While this study suggests that CTC is an effective screening tool for colorectal cancer, the accumulated data are insufficient to say that CTC is equal to colonoscopy. Head to head randomized trials have not been published. Also, CTC has many limitations. It has significant discomfort for the patient (bowel preparation, rectal CO2 insufflation), and is time consuming to do and analyze for the technicians and physicians involved. It may not be cheaper or more readily available than colonoscopy, and CTC often is not covered by third party payors. Finally, it would be difficult to offer same-day colonoscopy in those patients with polyps on CTC, thus requiring another scheduled procedure and bowel preparation for the polypectomy in a substantial minority of screened patients.

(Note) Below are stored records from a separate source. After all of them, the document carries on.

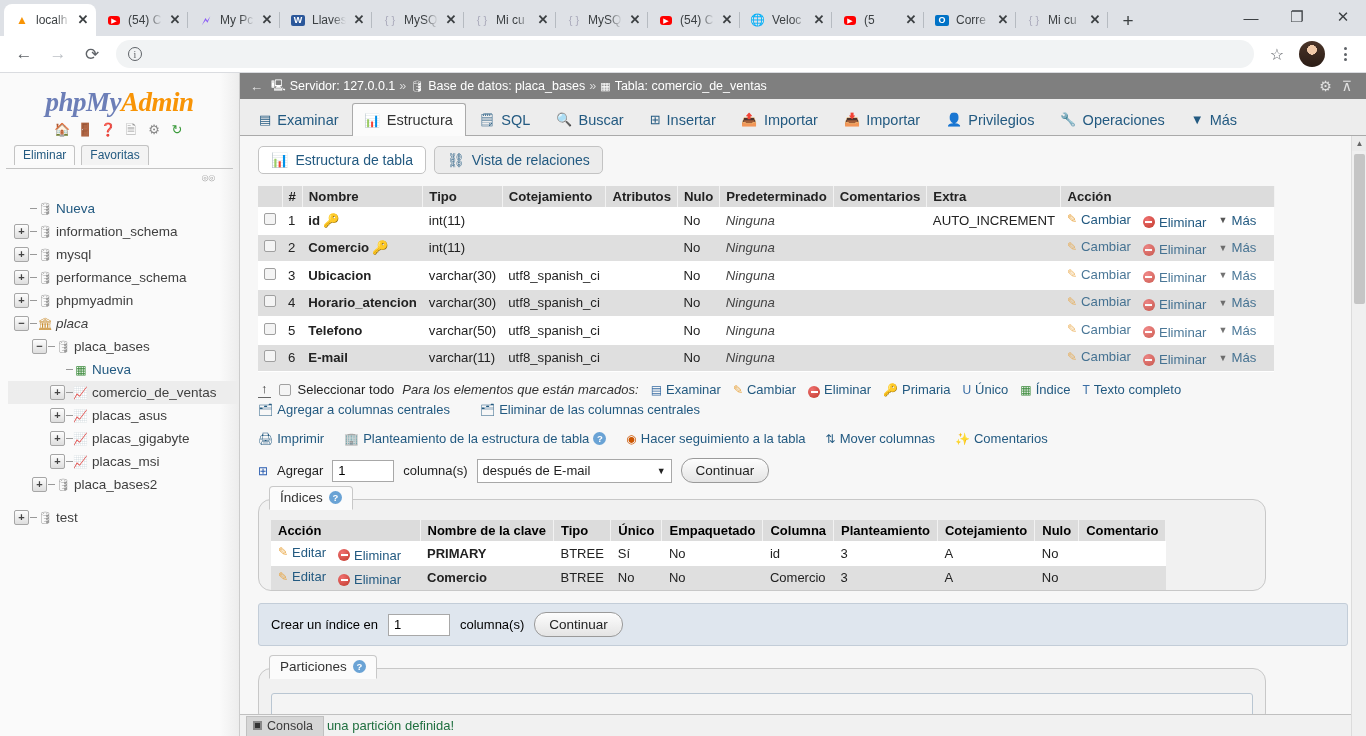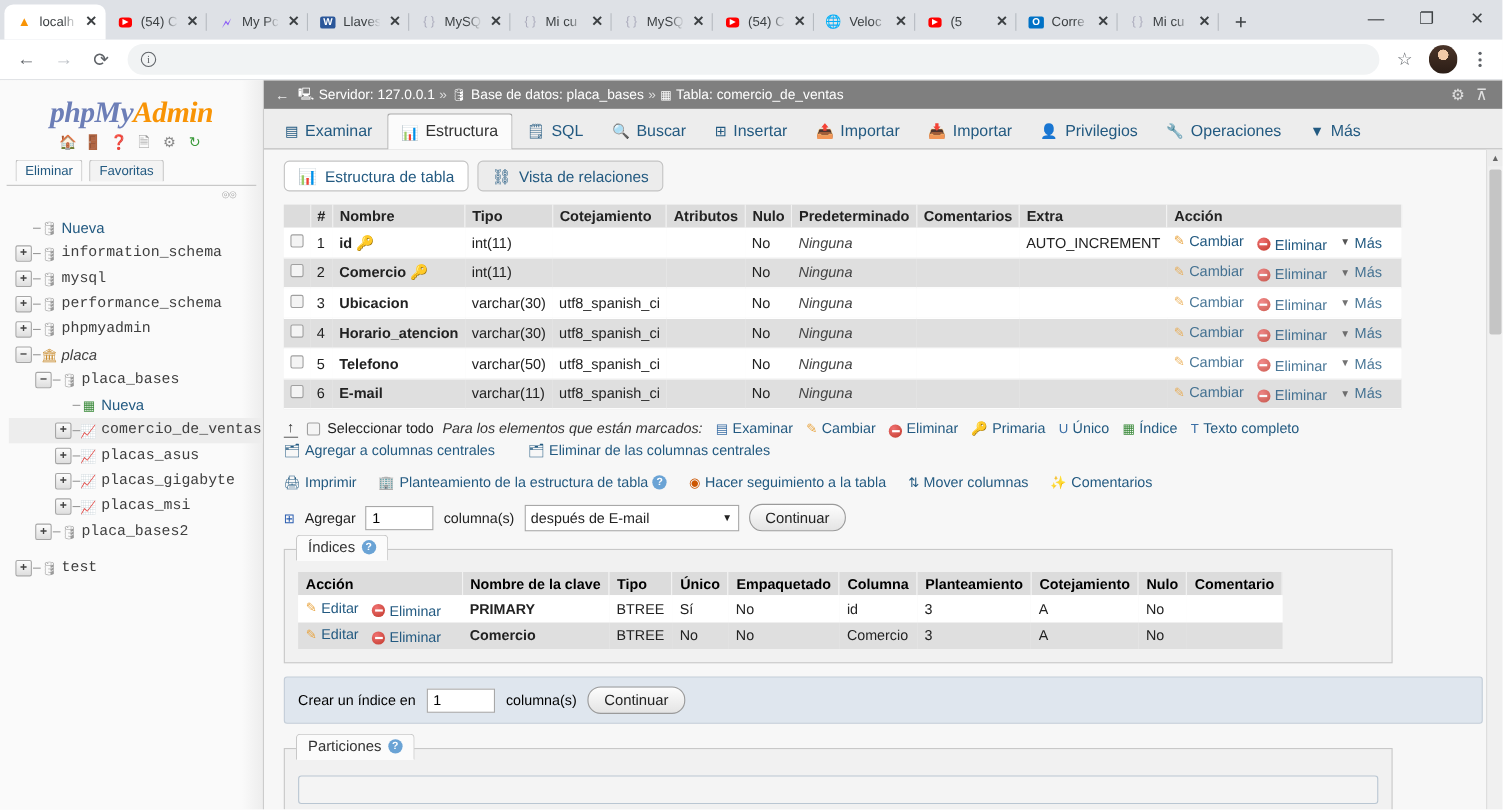"information_schema" .tlabel.db { font-family: Liberation Mono, monospace -> none }
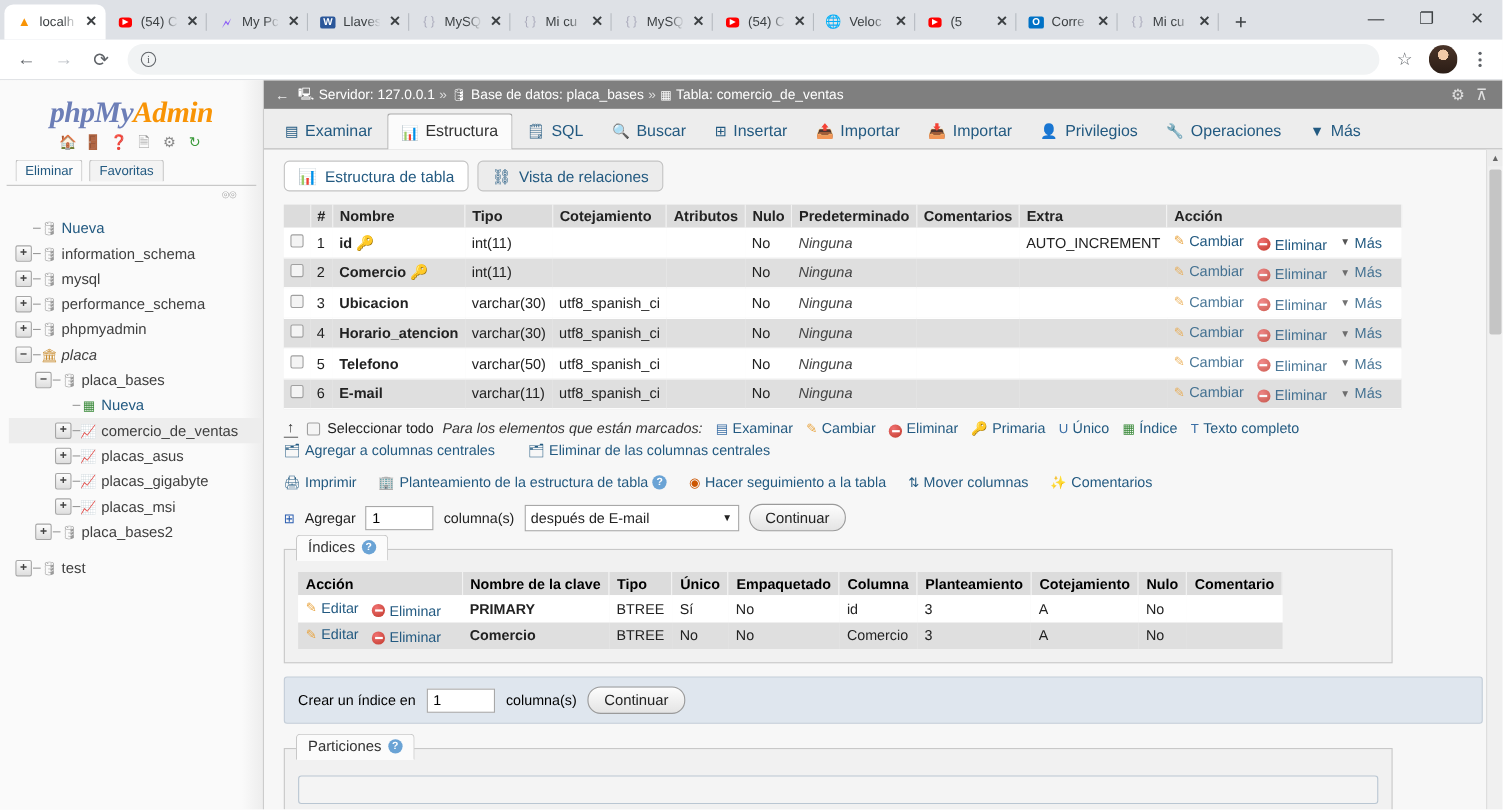"Índices" .fieldset { border-radius: 0 -> 13px; padding: 10px 12px 12px -> 10px 12px 0 }
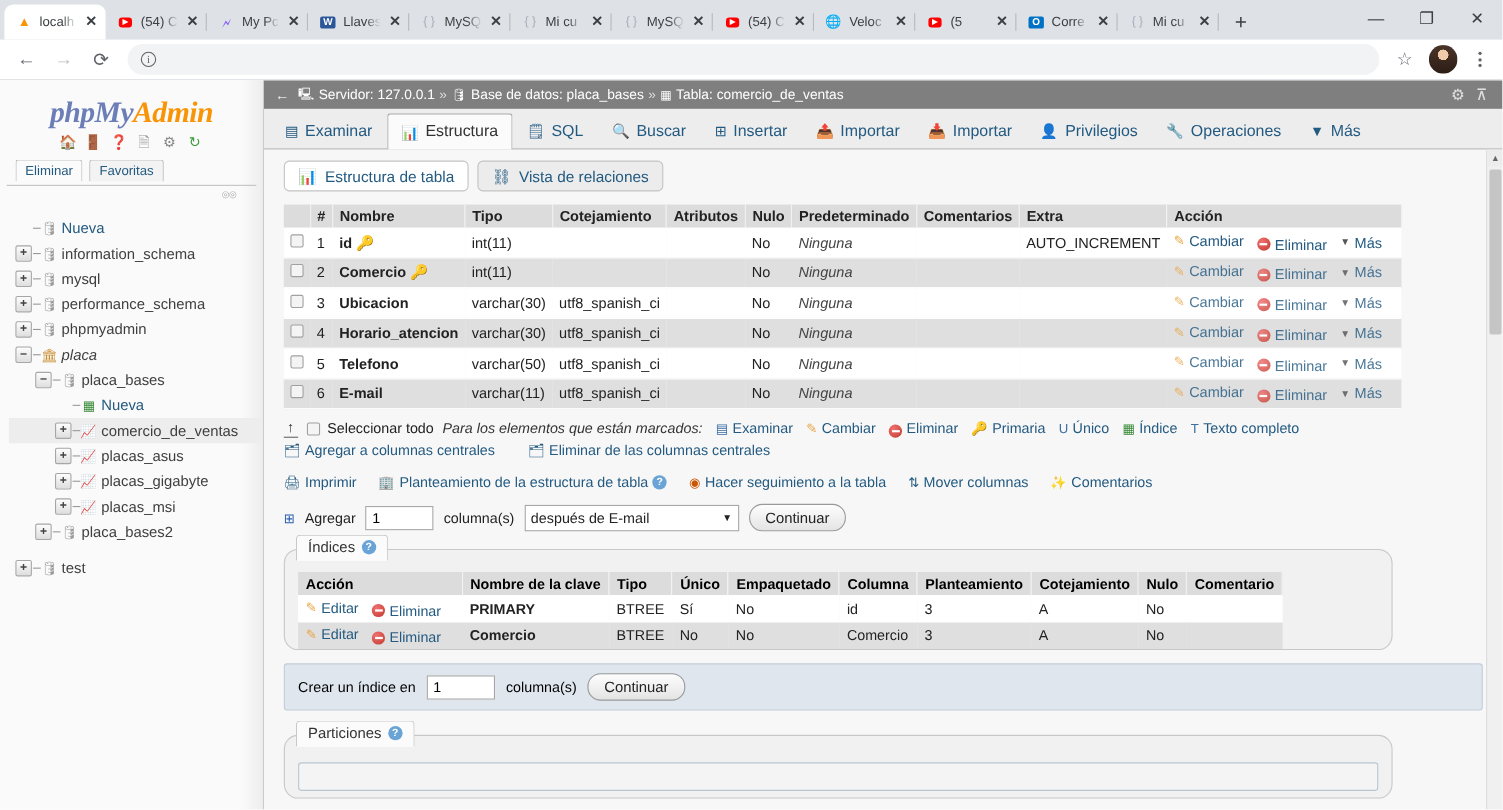"Consola" div.console-bar { html: none -> <div> <div> <span></span> <span>Consola</span> </div> <span>una partición definida!</span> </div> }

At this time, it seems reasonable to offer CTC to low-risk patients who may prefer it to invasive colonoscopy, being attentive to insurance coverage and the institutional experience with this relatively new procedure.

 

 

 

 

 

 

To determine the benefits and harms of periodic health evaluations (PHE) in terms of patient outcomes and health care costs.

 

In this study PHE is defined as one or more visits with a health care provider for the primary purpose of assessing patients’ overall health and risk factors for disease that may be prevented by early intervention. The authors developed a model for PHE focused on benefits (e.g. reassurance, improve clinical outcomes) and harms (e.g. loss of time at work, inappropriate tests). This model was used to guide a systematic review of the literature to compare care that incorporated PHE with “usual care”, defined as the delivery of clinical preventive services essentially without scheduled, dedicated check-ups. Appropriate studies were identified, data were extracted and assessed for quality, and synthesized using an accepted evidence-grading scheme to identify and compile the “best available evidence.” Outcomes of PHE were categorized both in terms of direction (beneficial, harmful, mixed, or no effect) and magnitude (small, intermediate, large).

 

After screening thousands of articles, the authors selected 50 that were judged to merit inclusion. These 50 articles reported on 33 studies of which 10 were RCTs and 23 were observational studies. PHE was judged beneficial in yielding improved rates for gyn exam/PAP smear, cholesterol screening, colon cancer screening, and improving patients’ attitudes. Mixed effects were found for counseling, immunizations, mammography, influencing habits, disease detection and control of blood pressure, cholesterol and body mass index. Mixed effects also were found for more long-term economic and clinical outcomes including health costs, disability, hospitalization and mortality. 

 

PHE is associated with improved delivery of some – but not all – recommended clinical preventive services, and with reduction of patient worry. For most short-term and long-term outcomes, the evidence supporting PHE was mixed. No harms were associated with PHE. The heterogeneity of the studies precluded identification of any mechanism by which PHE improves care, but at a minimum, PHE (as opposed to usual care) appears to focus providers on delivery of preventive services, and it allays patients’ worries. 

 

Long the standard of care, PHE has not fared well in the era of evidence-based medicine and practice guidelines. In 1979 the Canadian Task Force on Periodic Health Examination found little evidence in support of PHE. Since then, the American College of Physicians, the American Medical Association, the U.S. Preventive Services Task Force and the U.S. Public Health Service recommended abandoning PHE in favor of preventive services delivered more selectively and in the context of care for other problems. Despite this, most primary care physicians – and the public – believe strongly in the value of PHE, not only to develop the physician-patient relationship, which clearly it does, but also to detect subclinical illness and improve health. Are all these primary care providers and patients deluding themselves? This study suggests no, they are not. While more evidence is needed, particularly on long-term clinical outcomes, the data assembled in this systematic review support PHEs. Hopefully, so too will third party payors.